● MATERIAL SUPPLIED:
--*--

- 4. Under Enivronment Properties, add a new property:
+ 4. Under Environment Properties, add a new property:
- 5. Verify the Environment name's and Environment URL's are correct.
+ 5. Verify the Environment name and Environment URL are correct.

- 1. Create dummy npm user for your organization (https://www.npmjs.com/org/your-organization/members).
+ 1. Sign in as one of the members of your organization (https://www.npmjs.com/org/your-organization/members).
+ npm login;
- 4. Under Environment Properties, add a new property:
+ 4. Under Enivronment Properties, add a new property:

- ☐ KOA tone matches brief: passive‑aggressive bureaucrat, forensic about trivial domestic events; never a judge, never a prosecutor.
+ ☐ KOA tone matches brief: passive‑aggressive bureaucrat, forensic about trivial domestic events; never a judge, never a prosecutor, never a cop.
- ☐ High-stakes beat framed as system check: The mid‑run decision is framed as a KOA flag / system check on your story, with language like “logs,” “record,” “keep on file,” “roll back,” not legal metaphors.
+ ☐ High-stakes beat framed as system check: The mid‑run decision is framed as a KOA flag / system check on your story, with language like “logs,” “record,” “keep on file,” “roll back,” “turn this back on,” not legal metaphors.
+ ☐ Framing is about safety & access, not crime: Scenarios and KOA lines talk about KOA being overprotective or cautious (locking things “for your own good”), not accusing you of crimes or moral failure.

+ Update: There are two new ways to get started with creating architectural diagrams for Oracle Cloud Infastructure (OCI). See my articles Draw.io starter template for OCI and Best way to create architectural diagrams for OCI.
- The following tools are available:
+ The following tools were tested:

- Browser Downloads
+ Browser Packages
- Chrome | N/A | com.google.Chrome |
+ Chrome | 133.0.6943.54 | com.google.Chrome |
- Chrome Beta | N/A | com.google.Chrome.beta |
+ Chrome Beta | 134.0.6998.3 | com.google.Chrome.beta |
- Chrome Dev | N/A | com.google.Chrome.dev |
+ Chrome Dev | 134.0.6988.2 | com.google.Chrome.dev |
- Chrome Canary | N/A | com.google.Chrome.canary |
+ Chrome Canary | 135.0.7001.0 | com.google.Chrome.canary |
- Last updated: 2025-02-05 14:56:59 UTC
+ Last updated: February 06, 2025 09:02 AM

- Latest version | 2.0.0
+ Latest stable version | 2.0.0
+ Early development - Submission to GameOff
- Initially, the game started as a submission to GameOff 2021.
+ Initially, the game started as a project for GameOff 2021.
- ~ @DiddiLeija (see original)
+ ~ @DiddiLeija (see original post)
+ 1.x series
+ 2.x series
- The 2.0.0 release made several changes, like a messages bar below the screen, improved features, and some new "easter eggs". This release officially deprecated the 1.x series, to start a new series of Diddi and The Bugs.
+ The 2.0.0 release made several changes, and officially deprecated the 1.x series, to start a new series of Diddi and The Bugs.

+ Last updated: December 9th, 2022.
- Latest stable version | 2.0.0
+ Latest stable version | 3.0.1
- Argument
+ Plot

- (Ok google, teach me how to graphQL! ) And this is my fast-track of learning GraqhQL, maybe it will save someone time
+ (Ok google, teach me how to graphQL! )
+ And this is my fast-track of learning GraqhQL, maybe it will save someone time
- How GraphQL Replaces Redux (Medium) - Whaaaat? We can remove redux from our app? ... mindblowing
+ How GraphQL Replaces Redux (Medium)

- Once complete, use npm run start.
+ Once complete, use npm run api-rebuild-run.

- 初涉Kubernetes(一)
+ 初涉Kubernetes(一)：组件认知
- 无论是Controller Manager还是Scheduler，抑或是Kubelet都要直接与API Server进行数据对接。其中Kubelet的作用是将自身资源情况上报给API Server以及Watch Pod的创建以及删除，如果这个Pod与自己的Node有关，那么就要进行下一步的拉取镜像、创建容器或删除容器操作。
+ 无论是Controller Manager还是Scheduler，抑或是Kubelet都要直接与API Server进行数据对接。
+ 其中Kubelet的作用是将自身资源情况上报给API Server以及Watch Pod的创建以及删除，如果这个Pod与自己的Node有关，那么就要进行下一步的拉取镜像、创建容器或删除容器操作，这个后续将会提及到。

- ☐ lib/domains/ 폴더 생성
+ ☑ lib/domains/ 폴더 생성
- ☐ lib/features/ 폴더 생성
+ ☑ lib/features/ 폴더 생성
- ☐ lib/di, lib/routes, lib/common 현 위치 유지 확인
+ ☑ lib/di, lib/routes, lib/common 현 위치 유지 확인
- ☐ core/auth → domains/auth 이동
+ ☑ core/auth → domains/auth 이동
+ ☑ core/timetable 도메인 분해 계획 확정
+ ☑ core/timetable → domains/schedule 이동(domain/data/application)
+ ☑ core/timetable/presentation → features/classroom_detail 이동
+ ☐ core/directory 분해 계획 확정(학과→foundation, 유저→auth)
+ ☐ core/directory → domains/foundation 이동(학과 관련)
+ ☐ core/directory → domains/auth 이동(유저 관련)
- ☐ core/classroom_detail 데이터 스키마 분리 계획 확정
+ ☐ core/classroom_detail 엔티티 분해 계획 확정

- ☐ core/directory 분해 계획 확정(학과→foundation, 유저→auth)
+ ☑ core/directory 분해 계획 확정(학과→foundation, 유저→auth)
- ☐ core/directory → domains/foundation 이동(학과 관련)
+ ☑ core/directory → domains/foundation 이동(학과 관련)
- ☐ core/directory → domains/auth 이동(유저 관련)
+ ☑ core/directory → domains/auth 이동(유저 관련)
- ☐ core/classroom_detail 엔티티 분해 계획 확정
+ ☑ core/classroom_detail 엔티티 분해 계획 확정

--*--

● GOAL OF THE EXERCISE: What is needed is a verbatim copy of the data, complete from first line to last.

● WORKED SOLUTION:
- 4. Under Enivronment Properties, add a new property:
+ 4. Under Environment Properties, add a new property:
- 5. Verify the Environment name's and Environment URL's are correct.
+ 5. Verify the Environment name and Environment URL are correct.

- 1. Create dummy npm user for your organization (https://www.npmjs.com/org/your-organization/members).
+ 1. Sign in as one of the members of your organization (https://www.npmjs.com/org/your-organization/members).
+ npm login;
- 4. Under Environment Properties, add a new property:
+ 4. Under Enivronment Properties, add a new property:

- ☐ KOA tone matches brief: passive‑aggressive bureaucrat, forensic about trivial domestic events; never a judge, never a prosecutor.
+ ☐ KOA tone matches brief: passive‑aggressive bureaucrat, forensic about trivial domestic events; never a judge, never a prosecutor, never a cop.
- ☐ High-stakes beat framed as system check: The mid‑run decision is framed as a KOA flag / system check on your story, with language like “logs,” “record,” “keep on file,” “roll back,” not legal metaphors.
+ ☐ High-stakes beat framed as system check: The mid‑run decision is framed as a KOA flag / system check on your story, with language like “logs,” “record,” “keep on file,” “roll back,” “turn this back on,” not legal metaphors.
+ ☐ Framing is about safety & access, not crime: Scenarios and KOA lines talk about KOA being overprotective or cautious (locking things “for your own good”), not accusing you of crimes or moral failure.

+ Update: There are two new ways to get started with creating architectural diagrams for Oracle Cloud Infastructure (OCI). See my articles Draw.io starter template for OCI and Best way to create architectural diagrams for OCI.
- The following tools are available:
+ The following tools were tested:

- Browser Downloads
+ Browser Packages
- Chrome | N/A | com.google.Chrome |
+ Chrome | 133.0.6943.54 | com.google.Chrome |
- Chrome Beta | N/A | com.google.Chrome.beta |
+ Chrome Beta | 134.0.6998.3 | com.google.Chrome.beta |
- Chrome Dev | N/A | com.google.Chrome.dev |
+ Chrome Dev | 134.0.6988.2 | com.google.Chrome.dev |
- Chrome Canary | N/A | com.google.Chrome.canary |
+ Chrome Canary | 135.0.7001.0 | com.google.Chrome.canary |
- Last updated: 2025-02-05 14:56:59 UTC
+ Last updated: February 06, 2025 09:02 AM

- Latest version | 2.0.0
+ Latest stable version | 2.0.0
+ Early development - Submission to GameOff
- Initially, the game started as a submission to GameOff 2021.
+ Initially, the game started as a project for GameOff 2021.
- ~ @DiddiLeija (see original)
+ ~ @DiddiLeija (see original post)
+ 1.x series
+ 2.x series
- The 2.0.0 release made several changes, like a messages bar below the screen, improved features, and some new "easter eggs". This release officially deprecated the 1.x series, to start a new series of Diddi and The Bugs.
+ The 2.0.0 release made several changes, and officially deprecated the 1.x series, to start a new series of Diddi and The Bugs.

+ Last updated: December 9th, 2022.
- Latest stable version | 2.0.0
+ Latest stable version | 3.0.1
- Argument
+ Plot

- (Ok google, teach me how to graphQL! ) And this is my fast-track of learning GraqhQL, maybe it will save someone time
+ (Ok google, teach me how to graphQL! )
+ And this is my fast-track of learning GraqhQL, maybe it will save someone time
- How GraphQL Replaces Redux (Medium) - Whaaaat? We can remove redux from our app? ... mindblowing
+ How GraphQL Replaces Redux (Medium)

- Once complete, use npm run start.
+ Once complete, use npm run api-rebuild-run.

- 初涉Kubernetes(一)
+ 初涉Kubernetes(一)：组件认知
- 无论是Controller Manager还是Scheduler，抑或是Kubelet都要直接与API Server进行数据对接。其中Kubelet的作用是将自身资源情况上报给API Server以及Watch Pod的创建以及删除，如果这个Pod与自己的Node有关，那么就要进行下一步的拉取镜像、创建容器或删除容器操作。
+ 无论是Controller Manager还是Scheduler，抑或是Kubelet都要直接与API Server进行数据对接。
+ 其中Kubelet的作用是将自身资源情况上报给API Server以及Watch Pod的创建以及删除，如果这个Pod与自己的Node有关，那么就要进行下一步的拉取镜像、创建容器或删除容器操作，这个后续将会提及到。

- ☐ lib/domains/ 폴더 생성
+ ☑ lib/domains/ 폴더 생성
- ☐ lib/features/ 폴더 생성
+ ☑ lib/features/ 폴더 생성
- ☐ lib/di, lib/routes, lib/common 현 위치 유지 확인
+ ☑ lib/di, lib/routes, lib/common 현 위치 유지 확인
- ☐ core/auth → domains/auth 이동
+ ☑ core/auth → domains/auth 이동
+ ☑ core/timetable 도메인 분해 계획 확정
+ ☑ core/timetable → domains/schedule 이동(domain/data/application)
+ ☑ core/timetable/presentation → features/classroom_detail 이동
+ ☐ core/directory 분해 계획 확정(학과→foundation, 유저→auth)
+ ☐ core/directory → domains/foundation 이동(학과 관련)
+ ☐ core/directory → domains/auth 이동(유저 관련)
- ☐ core/classroom_detail 데이터 스키마 분리 계획 확정
+ ☐ core/classroom_detail 엔티티 분해 계획 확정

- ☐ core/directory 분해 계획 확정(학과→foundation, 유저→auth)
+ ☑ core/directory 분해 계획 확정(학과→foundation, 유저→auth)
- ☐ core/directory → domains/foundation 이동(학과 관련)
+ ☑ core/directory → domains/foundation 이동(학과 관련)
- ☐ core/directory → domains/auth 이동(유저 관련)
+ ☑ core/directory → domains/auth 이동(유저 관련)
- ☐ core/classroom_detail 엔티티 분해 계획 확정
+ ☑ core/classroom_detail 엔티티 분해 계획 확정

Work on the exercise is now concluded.